> [Aim of the exercise]: Your answer must be an exact repeat of the lines from the one containing "汇总 | 山地原住民(男)_新: 140 -> 167" through the last line of the records, both included, with no pictures.

/---

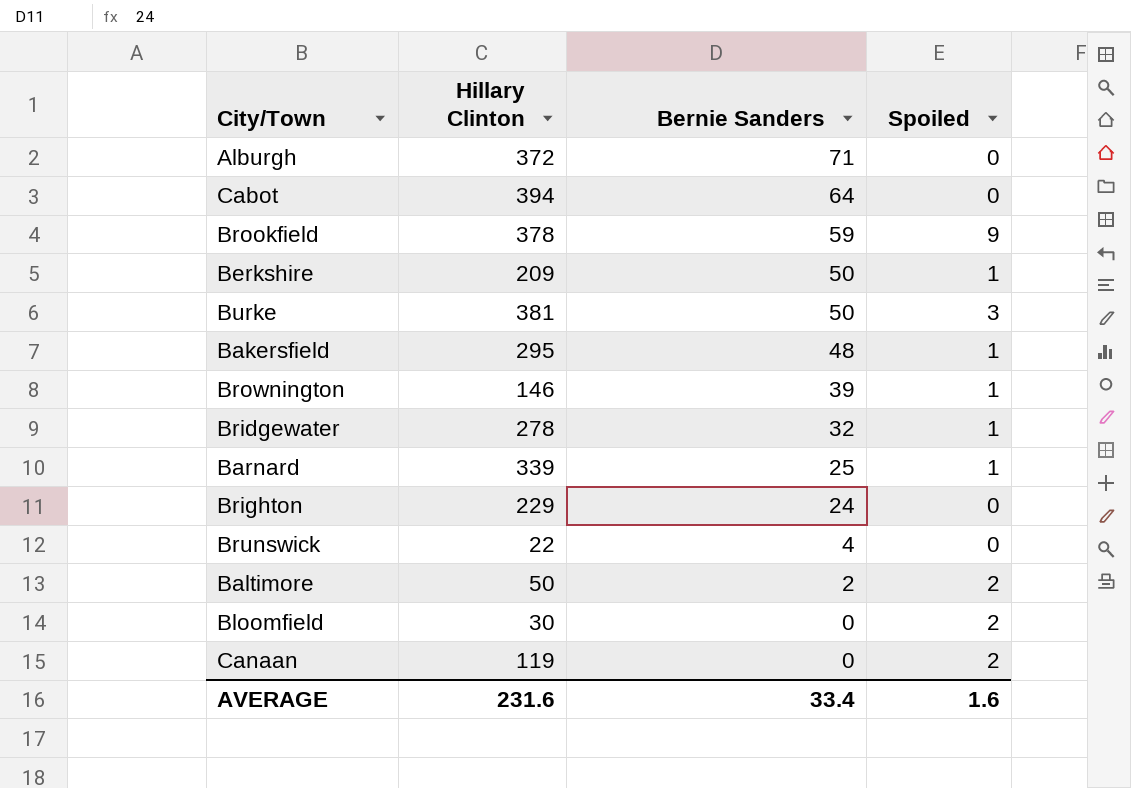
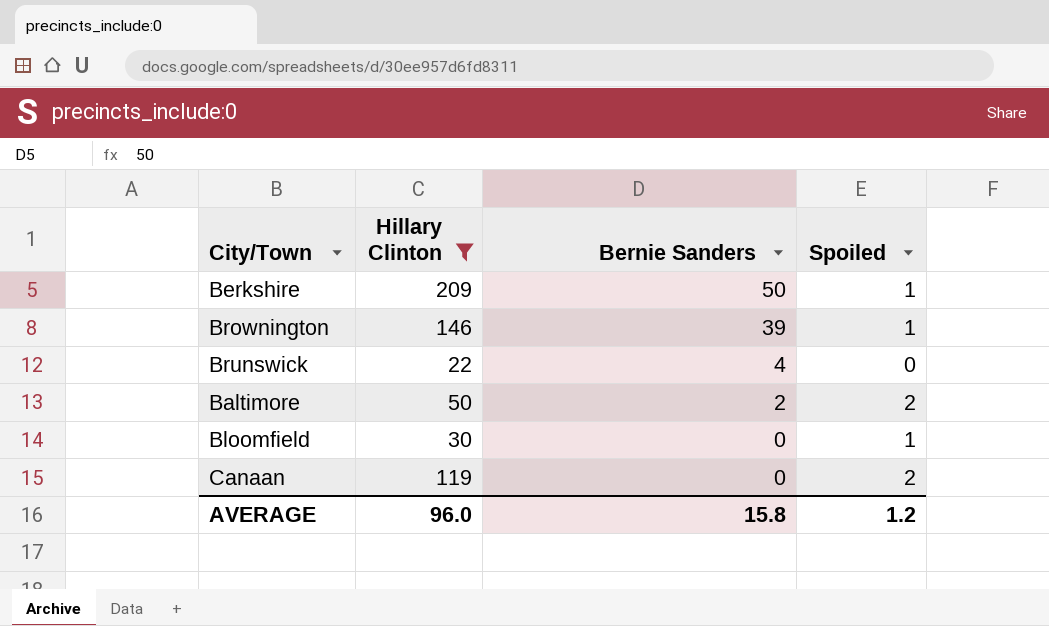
filter: none -> Hillary Clinton <= 209
Bloomfield | Spoiled: 2 -> 1
AVERAGE | Hillary Clinton: 231.6 -> 96.0
AVERAGE | Bernie Sanders: 33.4 -> 15.8
AVERAGE | Spoiled: 1.6 -> 1.2

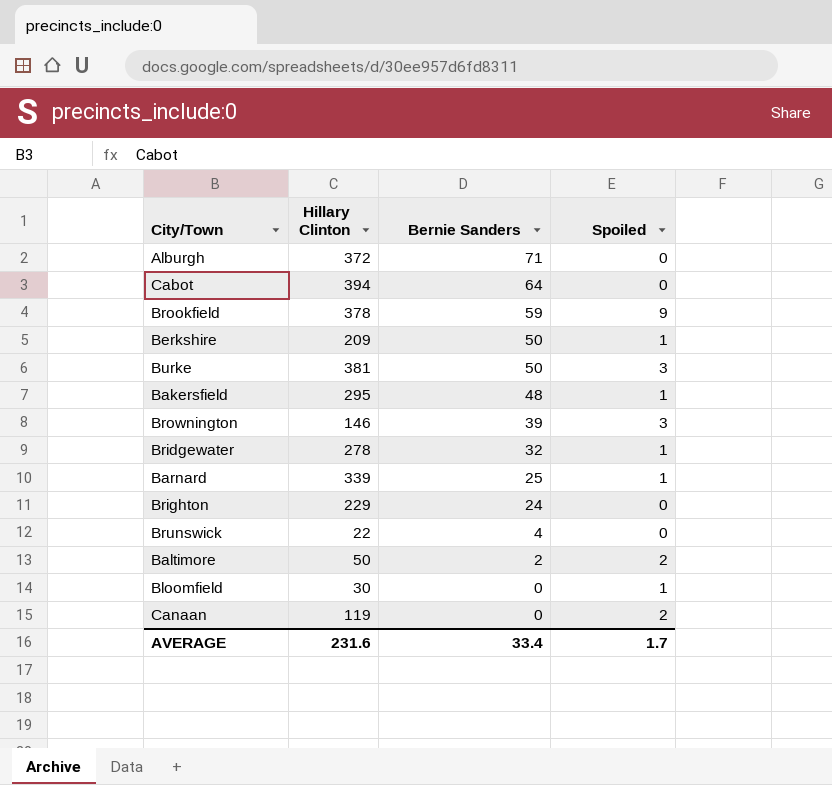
filter: Hillary Clinton <= 209 -> none
Brownington | Spoiled: 1 -> 3
AVERAGE | Hillary Clinton: 96.0 -> 231.6
AVERAGE | Bernie Sanders: 15.8 -> 33.4
AVERAGE | Spoiled: 1.2 -> 1.7

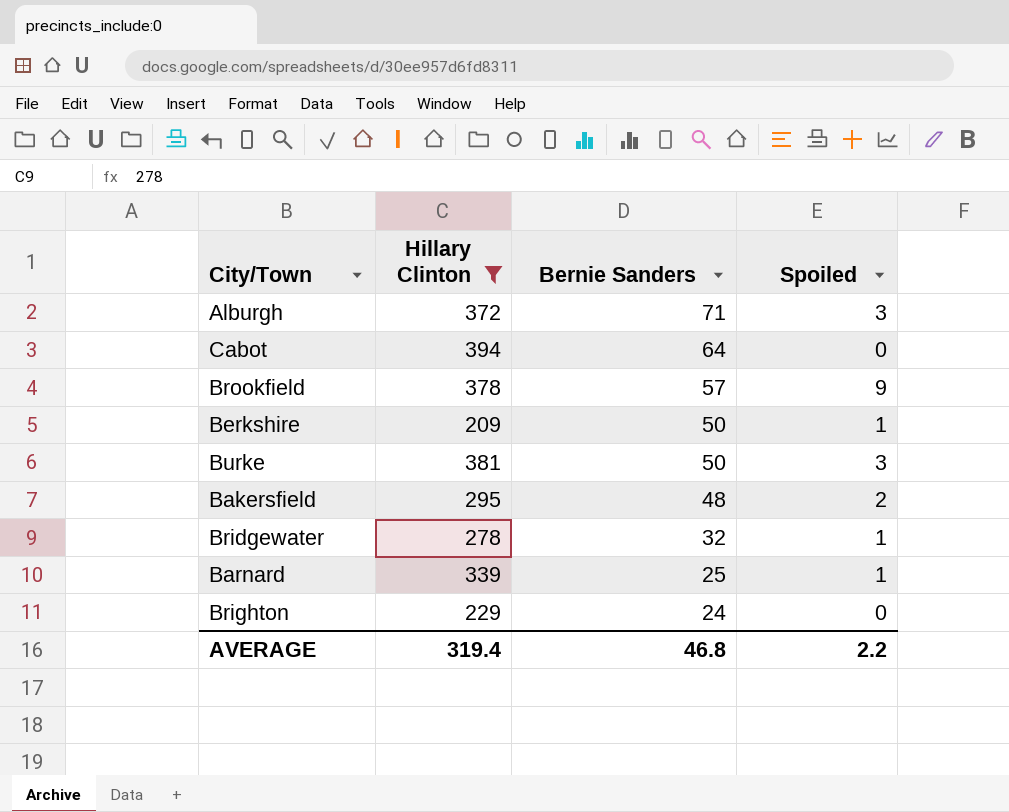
filter: none -> Hillary Clinton >= 209
Alburgh | Spoiled: 0 -> 3
Brookfield | Bernie Sanders: 59 -> 57
Bakersfield | Spoiled: 1 -> 2
AVERAGE | Hillary Clinton: 231.6 -> 319.4
AVERAGE | Bernie Sanders: 33.4 -> 46.8
AVERAGE | Spoiled: 1.7 -> 2.2

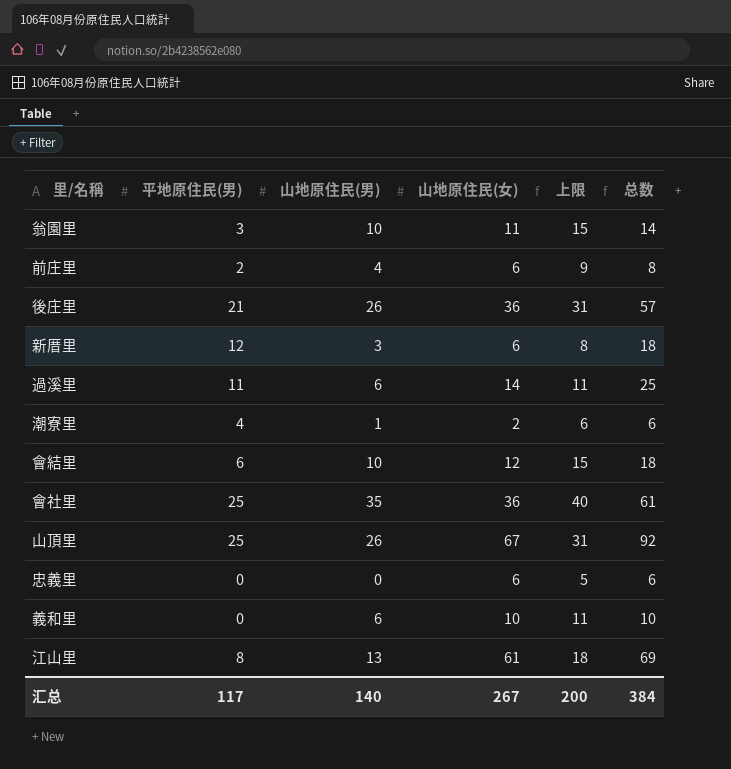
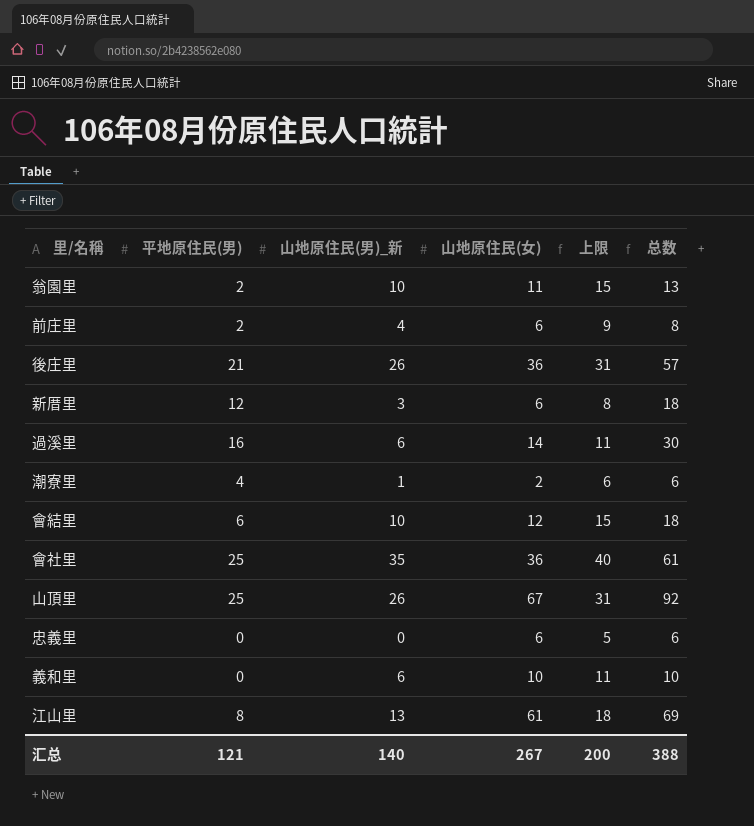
column name: 山地原住民(男) -> 山地原住民(男)_新
翁園里 | 平地原住民(男): 3 -> 2
翁園里 | 总数: 14 -> 13
過溪里 | 平地原住民(男): 11 -> 16
過溪里 | 总数: 25 -> 30
汇总 | 平地原住民(男): 117 -> 121
汇总 | 总数: 384 -> 388

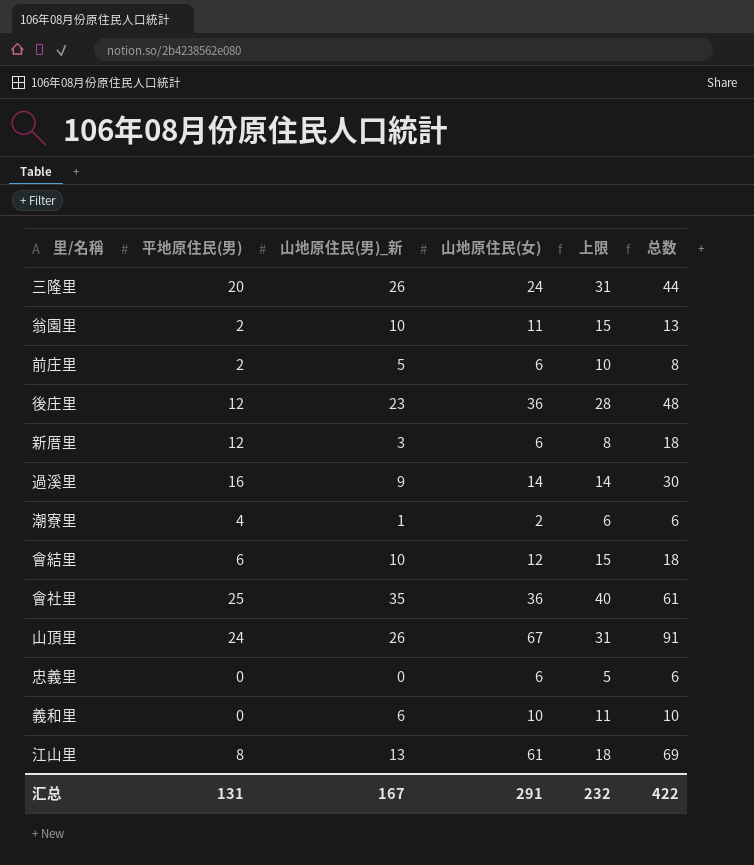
row 三隆里: none -> 20 | 26 | 24 | 31 | 44
前庄里 | 山地原住民(男)_新: 4 -> 5
前庄里 | 上限: 9 -> 10
後庄里 | 平地原住民(男): 21 -> 12
後庄里 | 山地原住民(男)_新: 26 -> 23
後庄里 | 上限: 31 -> 28
後庄里 | 总数: 57 -> 48
過溪里 | 山地原住民(男)_新: 6 -> 9
過溪里 | 上限: 11 -> 14
山頂里 | 平地原住民(男): 25 -> 24
山頂里 | 总数: 92 -> 91
汇总 | 平地原住民(男): 121 -> 131
汇总 | 山地原住民(男)_新: 140 -> 167
汇总 | 山地原住民(女): 267 -> 291
汇总 | 上限: 200 -> 232
汇总 | 总数: 388 -> 422

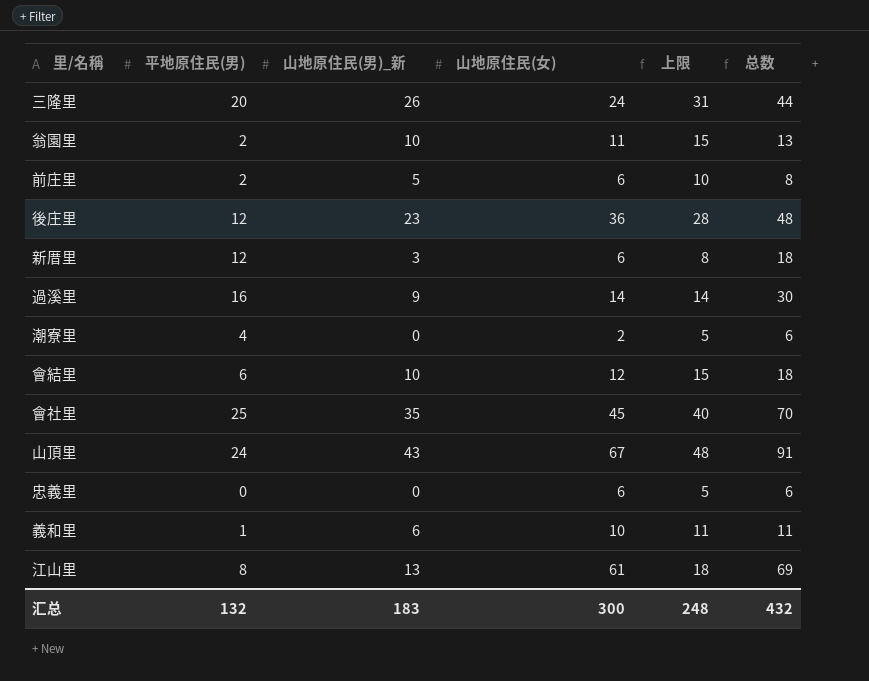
潮寮里 | 山地原住民(男)_新: 1 -> 0
潮寮里 | 上限: 6 -> 5
會社里 | 山地原住民(女): 36 -> 45
會社里 | 总数: 61 -> 70
山頂里 | 山地原住民(男)_新: 26 -> 43
山頂里 | 上限: 31 -> 48
義和里 | 平地原住民(男): 0 -> 1
義和里 | 总数: 10 -> 11
汇总 | 平地原住民(男): 131 -> 132
汇总 | 山地原住民(男)_新: 167 -> 183
汇总 | 山地原住民(女): 291 -> 300
汇总 | 上限: 232 -> 248
汇总 | 总数: 422 -> 432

\---

> [Result of this task]:
汇总 | 山地原住民(男)_新: 140 -> 167
汇总 | 山地原住民(女): 267 -> 291
汇总 | 上限: 200 -> 232
汇总 | 总数: 388 -> 422

潮寮里 | 山地原住民(男)_新: 1 -> 0
潮寮里 | 上限: 6 -> 5
會社里 | 山地原住民(女): 36 -> 45
會社里 | 总数: 61 -> 70
山頂里 | 山地原住民(男)_新: 26 -> 43
山頂里 | 上限: 31 -> 48
義和里 | 平地原住民(男): 0 -> 1
義和里 | 总数: 10 -> 11
汇总 | 平地原住民(男): 131 -> 132
汇总 | 山地原住民(男)_新: 167 -> 183
汇总 | 山地原住民(女): 291 -> 300
汇总 | 上限: 232 -> 248
汇总 | 总数: 422 -> 432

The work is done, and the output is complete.